Desde un punto de vista jurídico, en esta decisión se establecen dos conclusiones fundamentales:
– por un lado, se reconoce formalmente que el Estado Islámico actuó conforme a un plan concertado, lo que demuestra que la organización orquestó meticulosamente su campaña de persecución contra la población yazidí, incluso antes del ataque al monte Sinjar que tuvo lugar en agosto de 2014;
– por otra parte, la sentencia establece que Sabri Essid no solo cometió actos de genocidio como autor directo –entre otros, causó graves lesiones a la integridad física o mental constitutivas de genocidio, así como actos de esclavitud, encarcelamiento, tortura, violación, persecución y otros actos inhumanos que constituyen crímenes de lesa humanidad contra mujeres yazidíes y sus hijos e hijas–, sino que también se le considera responsable por complicidad por su participación en el traslado de una superviviente yazidí y su familia de un lugar de esclavitud a otro.

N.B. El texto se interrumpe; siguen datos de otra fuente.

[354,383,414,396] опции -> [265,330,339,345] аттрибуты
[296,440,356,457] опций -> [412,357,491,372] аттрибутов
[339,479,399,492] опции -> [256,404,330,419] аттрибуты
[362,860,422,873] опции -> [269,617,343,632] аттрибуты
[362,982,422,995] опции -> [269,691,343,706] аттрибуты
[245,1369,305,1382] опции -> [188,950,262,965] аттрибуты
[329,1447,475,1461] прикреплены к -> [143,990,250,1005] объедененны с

En 2019, a partir de la información facilitada por la FIDH y Kinyat, así como de los testimonios aportados por supervivientes yazidíes, las autoridades francesas identificaron a Sabri Essid y a seis de sus víctimas, lo que permitió la apertura de una investigación judicial. Cinco años después, en 2024, el órgano judicial de instrucción ordenó remitir a Sabri Essid a la sala de lo penal. La FIDH, Kinyat, la Fundación Free Yezidi (FYF), Yazda y la Liga de los Derechos Humanos (LDH) se constituyeron en parte civil en el caso, junto con tres víctimas yazidíes y sus ocho hijos e hijas.
"La decisión de la sala de lo penal del Tribunal de París marca un hito esencial en la lucha contra la impunidad de los combatientes del EI, cuyos crímenes no solo deben ser juzgados como terrorismo, sino también como crímenes internacionales, como el genocidio, contra civiles y comunidades étnicas y religiosas", declaró Natia Navrouzov, directora ejecutiva de Yazda.
Se cree que Sabri Essid murió en Siria 2018, aunque existe gran incertidumbre en torno a las circunstancias y la veracidad de su fallecimiento, por lo que el tribunal decidió juzgarlo in absentia. Esta sentencia garantiza que se le pueda detener y encarcelar si reapareciera en el futuro. Sabri Essid también tendría derecho a solicitar un nuevo juicio.
"Aunque estas sentencias son de vital importancia, la justicia y la rendición de cuentas por los crímenes cometidos por el EI no pueden ocultar las continuas dificultades a las que se enfrenta la comunidad yazidí en Iraq, donde continúa viviendo bajo una intensa presión psicológica, sometida a constantes amenazas contra su seguridad", declaró Pari Ibrahim, directora ejecutiva de la Fundación Free Yezidi (FYF). "El resurgimiento del EI en la región sigue siendo un peligro importante para el futuro de esta comunidad".